Facciata della Basilica di Sant'Elena Imperatrice e della adiacente Cappella di N.S. di Bonaria,  Quartu Sant'Elena
Basilica di Sant'Elena Imperatrice e Cappella di N.S. di Bonaria,
Quartu Sant'Elena

Piazzale della Basilica di Sant'Elena Imperatrice. Su questa terra il sole, anche ai primi di gennaio, stempera la pelle e ha insinuato il tepore in tutte quelle persone che, dopo la celebrazione della festività dell'Epifania, si sono fermate a salutarsi, a dare senso a quella piazza che, pur centrale, ha perso la sua funzione comunitaria e sembra ogni tanto riprendersela.


Questa mattina, su quel piazzale, mi sono fatta attrarre da un portone che per anni ho visto chiuso, che nella mia infanzia era chiuso. Così oggi a quella porta aperta non ho potuto resistere.
Tornata per le feste nella mia terra natia, a Quartu Sant'Elena, cittadina in provincia di Cagliari, mi soffermo ad osservare la facciata di questo spazio architettonico, tendente, nella sua semplicità, al barocco spagnolo sull'isola. Mi domando se potesse essere questo il primo impianto dell'adiacente Basilica di Sant'Elena, cresce la curiosità, mi avvicino, osservo il pavimento, ed entro.

Avanzo fino ad arrivare a curiosare nella seconda cappella laterale sulla sinistra: due statue policrome sopra un mobilio in legno dipinto sulle tonalità del verde.
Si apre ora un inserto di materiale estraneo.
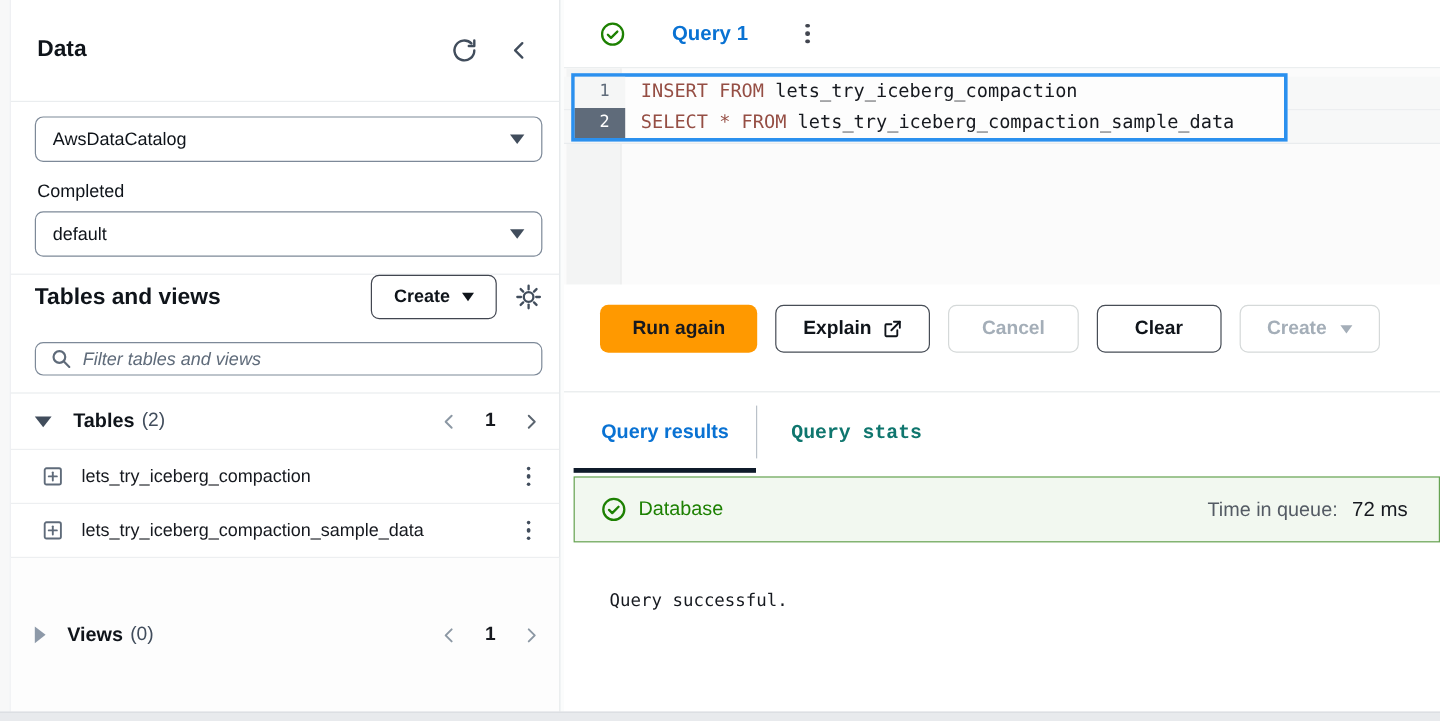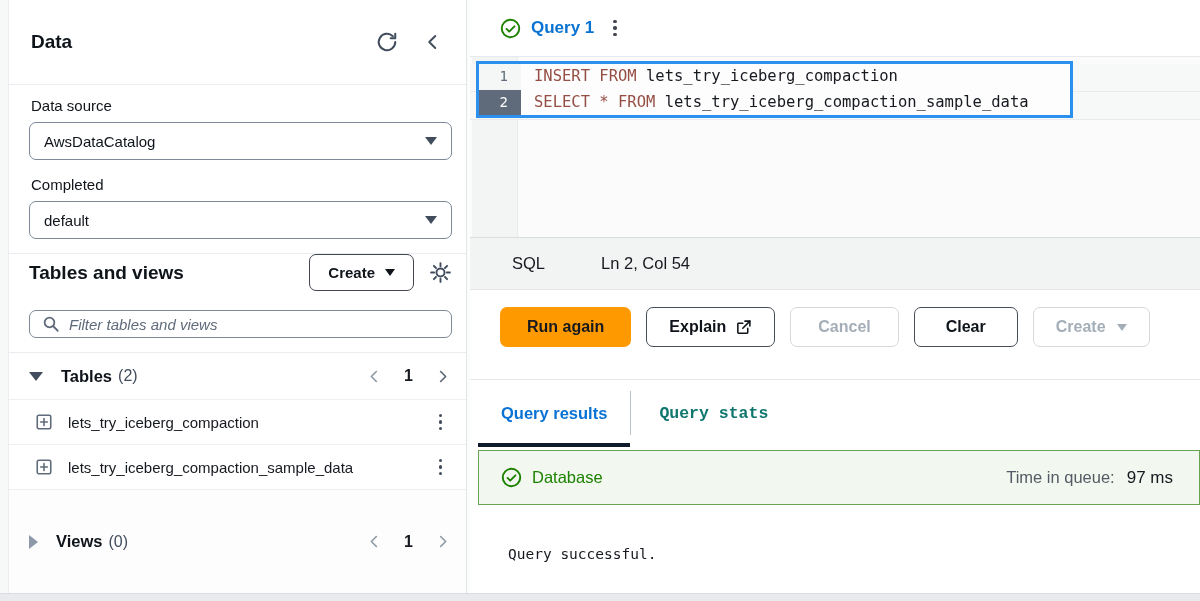--- a/index.html
+++ b/index.html
@@ -85,7 +85,7 @@
 
   
   .main { position:absolute; left:470px; top:0; width:730px; height:593px; background:#ffffff; }
-  .qtab-bar { height:57px; display:flex; align-items:center; padding-left:30px; border-bottom:1px solid #e7eaec; background:#fff; }
+  .qtab-bar { height:57px; display:flex; align-items:center; padding-left:30px; border-bottom:1px solid #e7eaec; background:#fff;gap:29px; }
   .qtab-label { font-size:17px; font-weight:800; color:#0972d3; margin-left:10px; cursor:pointer; }
   .qtab-kebab { margin-left:13px; }
   .qtab-kebab i { background:#424650; }

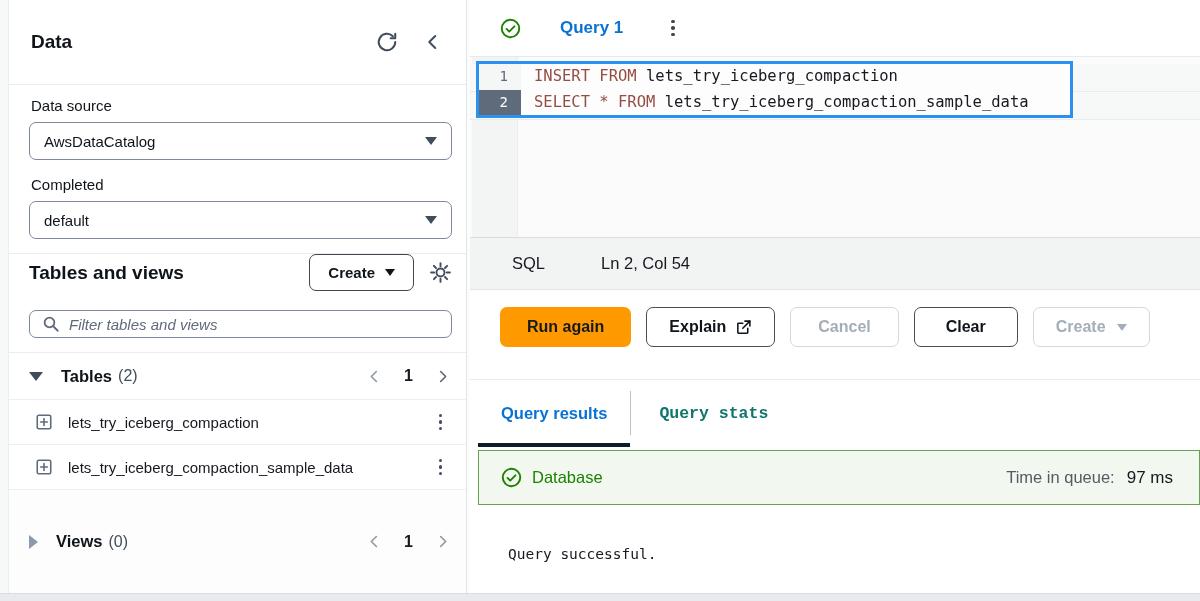--- a/index.html
+++ b/index.html
@@ -178,7 +178,6 @@
 
   <div class="sb-body">
 
-    <div class="field-label">Data source</div>
     <div class="select">
       <span>AwsDataCatalog</span>
       <span class="caret-down"></span>

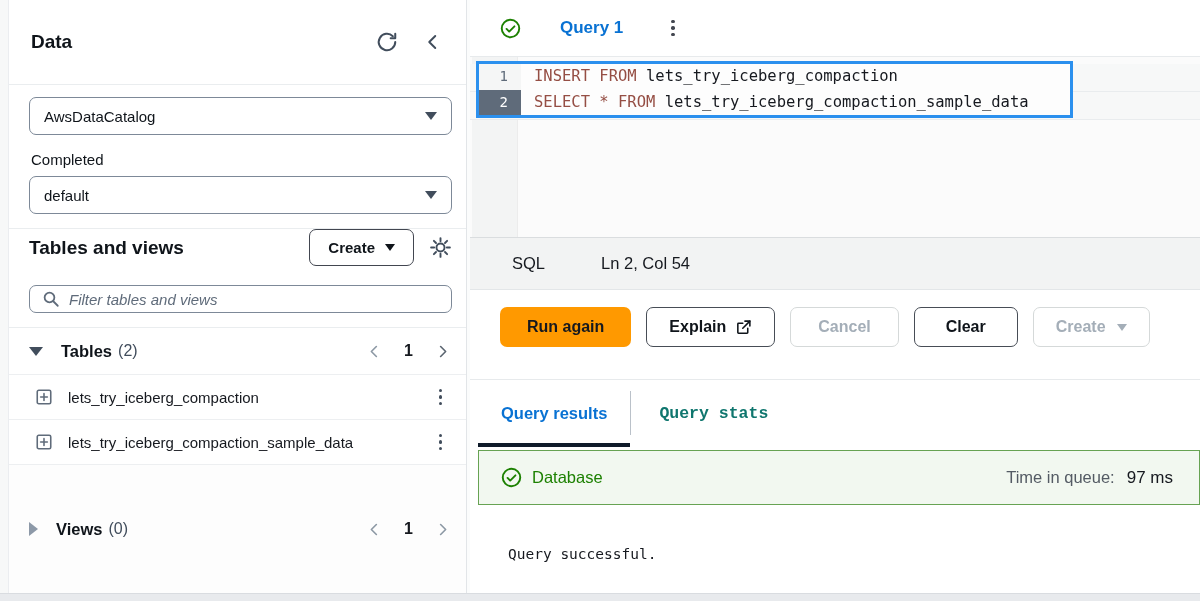--- a/index.html
+++ b/index.html
@@ -328,10 +328,6 @@
     </div>
   </div>
 
-  <div class="status-bar">
-    <span>SQL</span>
-    <span class="status-pos">Ln 2, Col 54</span>
-  </div>
 
   <div class="actions">
     <button class="btn btn-primary">Run again</button>

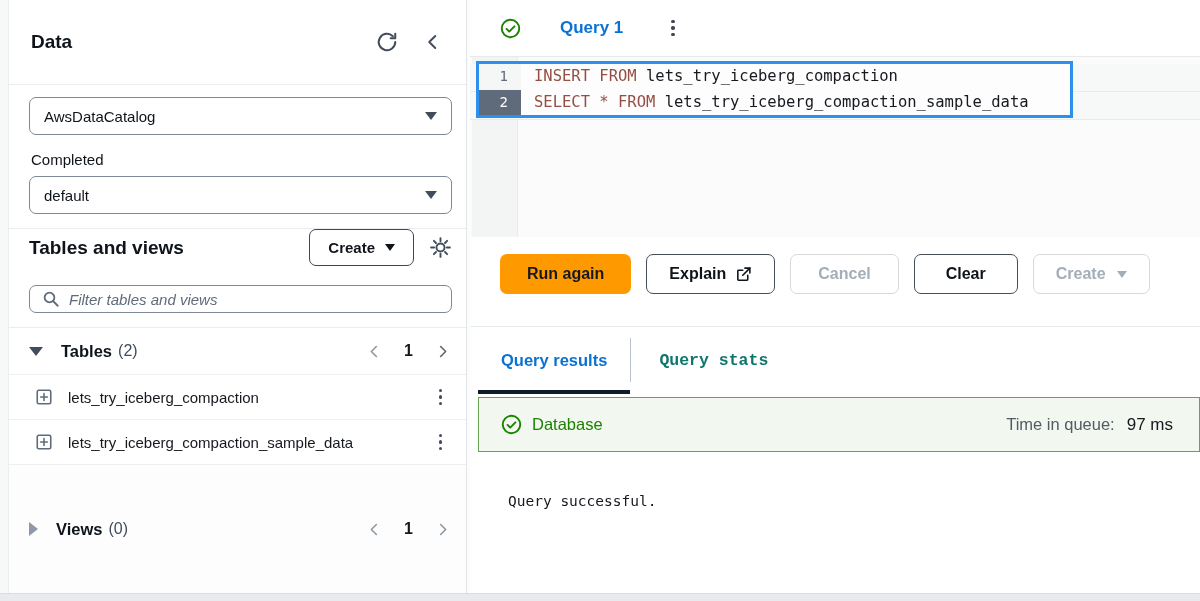--- a/index.html
+++ b/index.html
@@ -365,7 +365,7 @@
     <span class="banner-label">Database</span>
     <span class="banner-right">
       <span class="queue-label">Time in queue:</span>
-      <span class="queue-value">97 ms</span>
+      <span class="queue-value">72 ms</span>
     </span>
   </div>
Osservo le decorazioni della tunica, cerco di fissarle nella mia mente per creare dei collegamenti ad altre opere locali.

Incuriosita, mi faccio raccontare di più da un confratello.



Statue lignee policrome rappresentanti la Buona Morte e la Buona Sorte, fine XVII secolo
Buona Morte e Buona Sorte, fine XVII secolo

Si tratta di due statuine gemelle, di matrice spagnola e risalenti alla fine del XVII secolo. Rappresentano la Buona Morte e la Buona Sorte, un culto affermatosi a Saragozza nel 1681 dopo la peste. Le due Madonnine con bambino in braccio sono speculari, ma nella prima il Bambino ha tra le mani un teschio, nella seconda, mancante di un braccio, non si osservano segni particolari. 
Un riferimento al dolore per chi ha perso qualcuno, per chi lotta nella sofferenza, per chi prega di non ammalarsi, per chi forse supplica, infettato, di morire o di salvarsi rimettendosi alla volontà della Sorte, perché quale uomo non ha paura all'incombere dell'ignota morte? 


Statua policroma di N.S. di Bonaria,
Quartu Sant'Elena
Mi giro verso il fondo dell'unica navata: una grande statua lignea policroma svetta all'interno di una pala lignea. La Sardegna è notoriamente devota alla Madonna di Bonaria: così la parrocchia di Sant'Elena Imperatrice volle seguire questa tradizione e, si dice seconda città in Sardegna, commissionò ad un artista della scuola napoletana una statua che, eseguita nel 1872 arrivò nell'isola all'inizio dell'anno successivo, e dopo la sua benedizione a Cagliari, fu portata a Quartu Sant'Elena tra folle festanti... arrivò d'oltremare "vestita" di tunica e manto, ma su quest'isola ricevette un velo bianco, corona e navicella, poiché lei è la protettrice dei naviganti.
La struttura in legno che ospita la statua non rispecchia oggi le sue dimensioni e forme originali poiché questa non era la sua collocazione, e la sua altezza supera quella della cappella. Le parti restanti sono state conservate, ed ora una parte della storia delle tradizioni religiose della cittadina è ancora accessibile, tutti i sabati e tutte le domeniche.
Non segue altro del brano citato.